E’ cuore del libro la totale incomunicabilità della coppia analitica, la sordità dell’analista, e l’invisibilità in cui si sente Elizabeth: “. […] non fanno minimante caso a lei – anche per loro è invisibile, come per tutti gli altri, lo psicoanalista, la polizia, e via dicendo”(64). Il delitto, se non attuato concretamente, ma inconsciamente desiderato non solo dalla protagonista, non è che l’espediente narrativo su cui prende vita la vicenda, ma che suggerisce anche il profondo odio – ricordiamo le parole di Winnicott sull’odio nel controtransfert – che circola da ambo le parti, sia che venga evacuato in un’uccisione (per fortuna rara, in senso fisico), in un agito, mascherato da indifferenza o praticato nelle pieghe del transfert.
Ascoltiamo sempre davvero i pazienti? Senza arrivare agli abusi o palesi trascuratezze, cogliamo sempre il pericolo di crollo catastrofico che può piombare sulle loro vite, e per quella persona specifica può risultare ingestibile? Tendiamo a negare l’odio, di cui si parla così poco nella relazione terapeutica e ancor meno dal versante dell’analista, difensivamente, perché ci spaventa, arroccandoci alle pur corrette richieste di aumenti di setting? Quanti vorrebbero simbolicamente farci fuori e via dicendo; molte le domande che, sottilmente e sullo sfondo, il libro pone al lettore psicoanalista.
Elizabeth era a rischio di crollo per la perdita del marito e della fantasia che se ne era costruita. Ricompare qua e là, confusa tra ricordi e l’oggi, tra reale e allucinato, la figura della madre, persa precocemente, forse un punto di riferimento mancato, certo un lutto non elaborato … le perdite saranno complesse per lei.

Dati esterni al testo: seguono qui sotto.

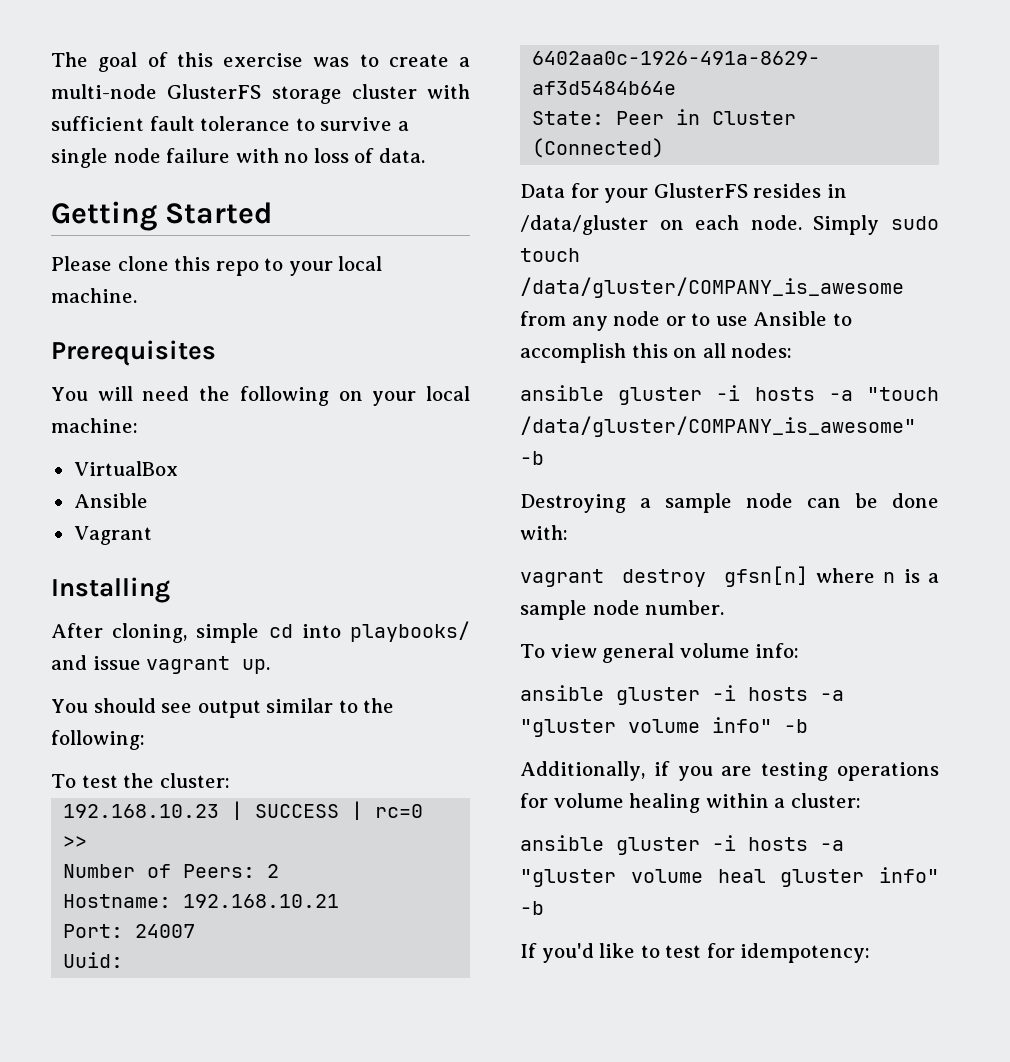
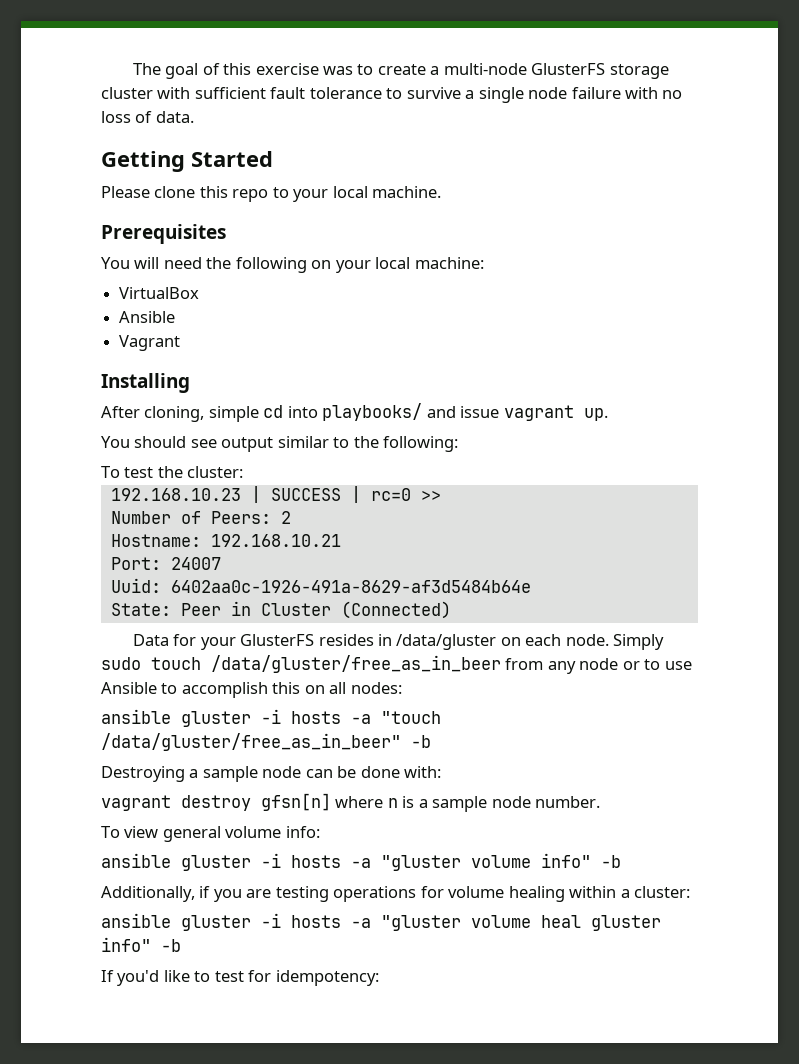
[520,277,904,298] /data/gluster/COMPANY_is_awesome -> [211,655,501,673] /data/gluster/free_as_in_beer
[520,416,916,437] /data/gluster/COMPANY_is_awesome" -> [101,733,401,751] /data/gluster/free_as_in_beer"

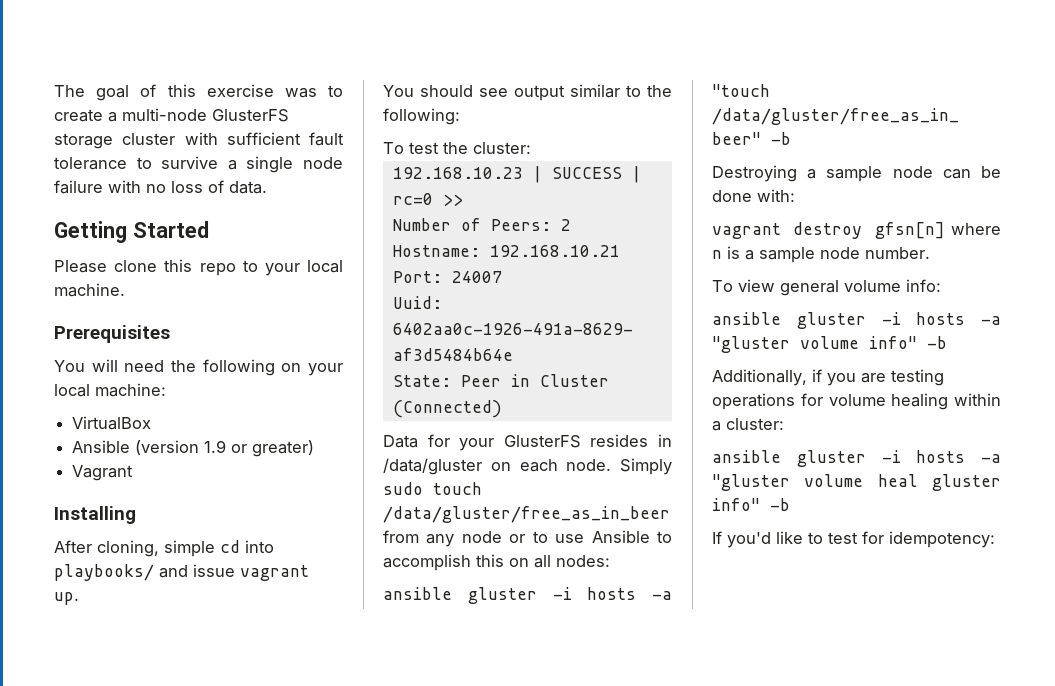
(176, 317) none -> [135,440,315,457] (version 1.9 or greater)

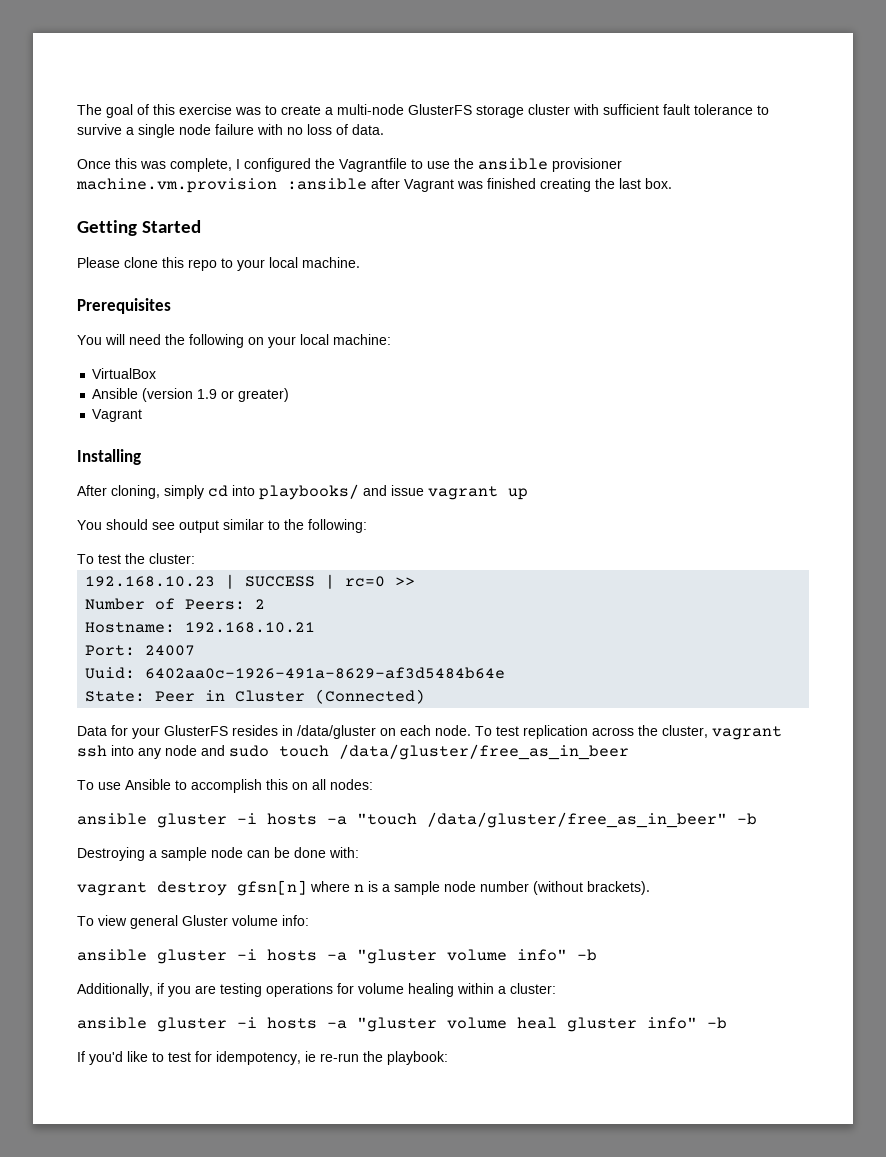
(267, 187) none -> [77,158,622,172] [76,178,672,193] // Once this was complete, I configured the Vagrantfile to use the ansible provisioner machine.vm.provision :ansible after Vagrant was finished creating the last box.
[164,540,215,557] simple -> [164,485,204,499] simply
[54,592,79,605] up. -> [508,488,528,500] up
[620,458,672,475] [383,482,482,495] [383,506,670,523] [383,530,548,547] Simply sudo touch /data/gluster/free_as_in_beer from any node or to -> [475,725,782,740] [77,744,629,760] [77,780,94,790] To test replication across the cluster, vagrant ssh into any node and sudo touch /data/gluster/free_as_in_beer // To
[865,247,930,259] number. -> [480,881,650,895] number (without brackets).
(839, 288) none -> [182,915,228,926] Gluster
[889,531,995,548] idempotency: -> [216,1051,448,1065] idempotency, ie re-run the playbook:

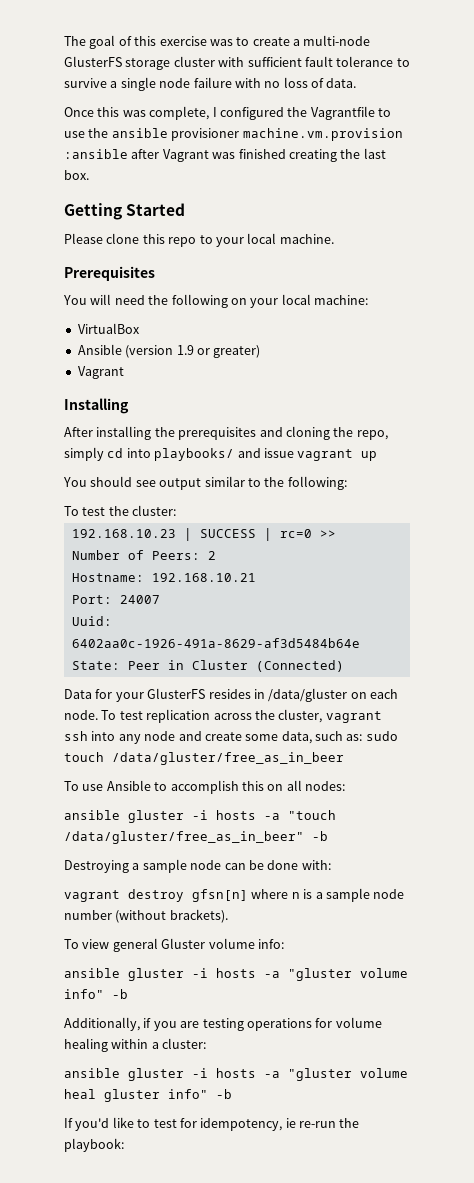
[111,485,160,499] cloning, -> [96,426,388,440] installing the prerequisites and cloning the repo,
(225, 750) none -> [204,731,363,744] create some data, such as:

L’aveva colto l’analista parigino? In questo, che è in fondo un romanzo di donne, si aggiunge anche il dato (di nuovo, tutto dell’oggi) della debolezza e inconsistenza del maschio rispetto alla determinazione, pur a volte ‘folle’ e caotica, delle donne. Intorno a Elizabeth, una piccola rosa di donne che è lei stessa a cercare, come la vedova del dottore, la bambinaia, la dottoranda, di cui intravvediamo conflitti e energie vitali, e pochi, svalutati uomini, primo fra tutti l’analista, ma anche l’ex marito e altri che troveremo sul finire, figure sbiadite quando non meschine, violente o sfruttatrici, sempre pronti a tradire. Solo la madre e la bambina, agli antipodi della vita, restano salde dentro di lei, perdute e ritrovate.
Concludo sottolineando un altro merito, per me, di questo breve romanzo che ce lo rende lettura non lontana dal nostro sentire, in cui l’omicidio di una figura potentemente simbolica come lo psicoanalista presta lo spunto: come convivono dentro il soggetto reale e immaginario? Cosa li separa, cosa li distingue? Vi è davvero un confine in questo bioniano e continuo sonno onirico della veglia? E’ lei l’assassina concreta, o la sola forza del desiderio?
Alla fine è forse possibile un pacificato, riposante oblio:
“Alla fine la prendi tra le braccia e la culli, distrattamente da destra a sinistra, verso l’alto, verso il basso, e tutto si fa più sfumato”(129).